[Opening Records to use section]

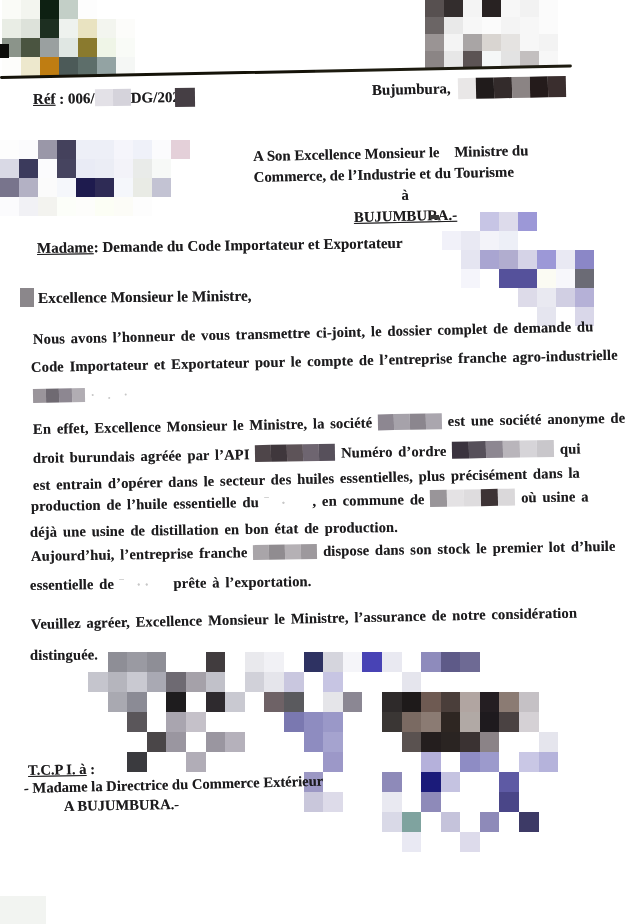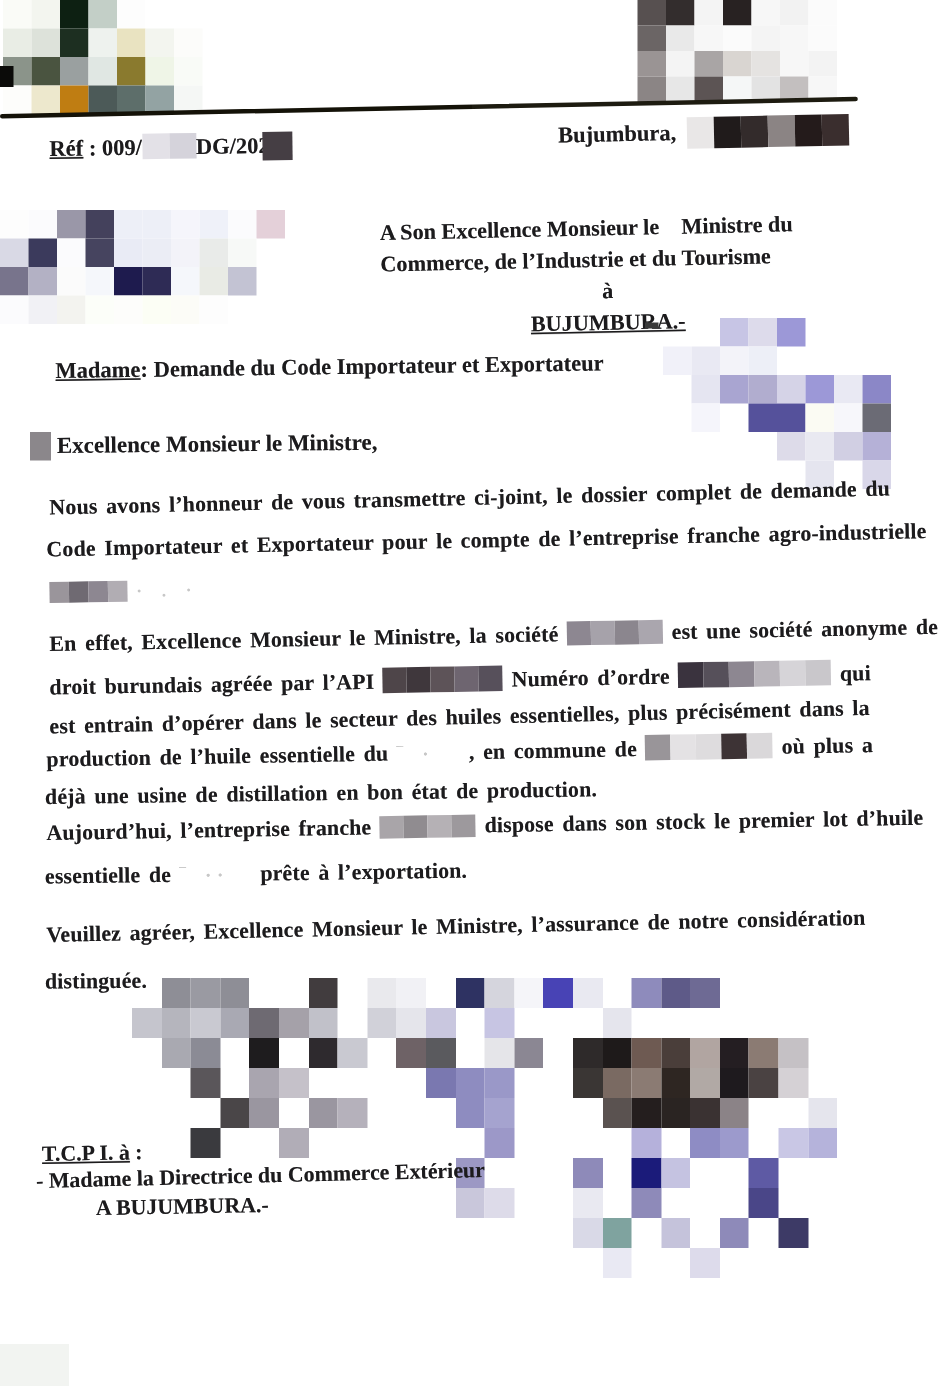--- a/index.html
+++ b/index.html
@@ -111,7 +111,7 @@
   <div class="rule"></div>
 
   <div class="line ref-line ink">
-    <span class="b u">Réf</span><span class="b"> : 009/</span><span class="mosaic rx" style="display: inline-grid; grid-template-columns: repeat(2, 18px); grid-auto-rows: 17px;">
+    <span class="b u">Réf</span><span class="b"> : 006/</span><span class="mosaic rx" style="display: inline-grid; grid-template-columns: repeat(2, 18px); grid-auto-rows: 17px;">
         <div style="background: rgb(227, 225, 231);"></div>
         <div style="background: rgb(213, 211, 219);"></div>
       </span><span class="b">DG/202</span><span class="mosaic rx rx-deep" style="display: inline-grid; grid-template-columns: repeat(1, 20px); grid-auto-rows: 19px;">

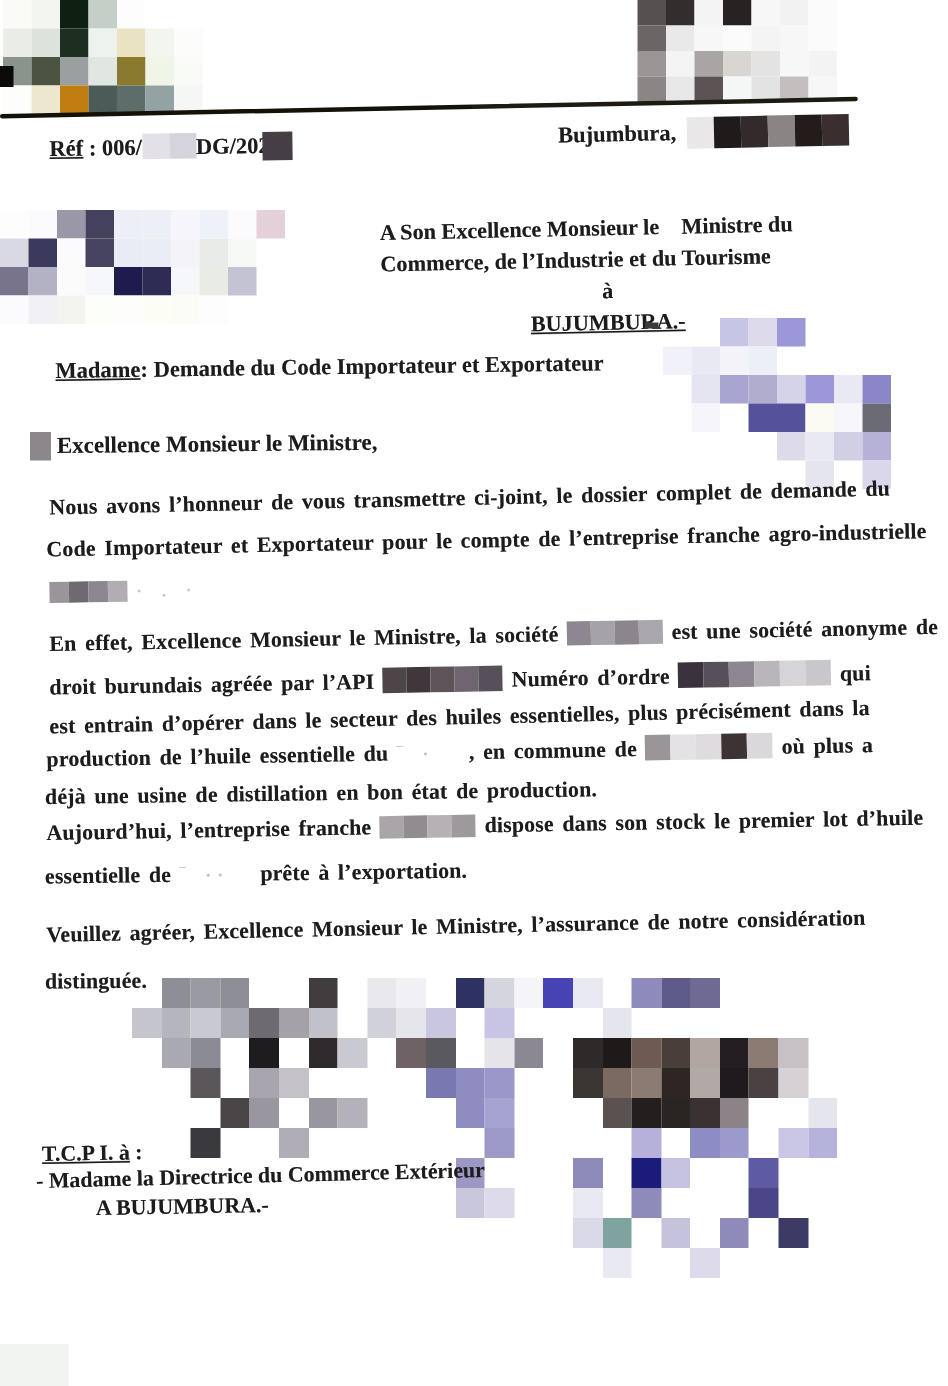--- a/index.html
+++ b/index.html
@@ -304,7 +304,7 @@
         <div style="background: rgb(61, 51, 53);"></div>
         <div style="background: rgb(218, 216, 218);"></div>
       </span>
-    <span>où plus a</span>
+    <span>où usine a</span>
   </div>
   <div class="line body-line ink" style="left:30px;top:524px;transform:rotate(-.8deg)">déjà une usine de distillation en bon état de production.</div>
   <div class="line body-line ink" style="left:31px;top:548px;transform:rotate(-1deg)">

[Closing Records to use section]

In the listing above, find each line containing "mosaic" and copy it.

-    <span class="b u">Réf</span><span class="b"> : 009/</span><span class="mosaic rx" style="display: inline-grid; grid-template-columns: repeat(2, 18px); grid-auto-rows: 17px;">
+    <span class="b u">Réf</span><span class="b"> : 006/</span><span class="mosaic rx" style="display: inline-grid; grid-template-columns: repeat(2, 18px); grid-auto-rows: 17px;">
       </span><span class="b">DG/202</span><span class="mosaic rx rx-deep" style="display: inline-grid; grid-template-columns: repeat(1, 20px); grid-auto-rows: 19px;">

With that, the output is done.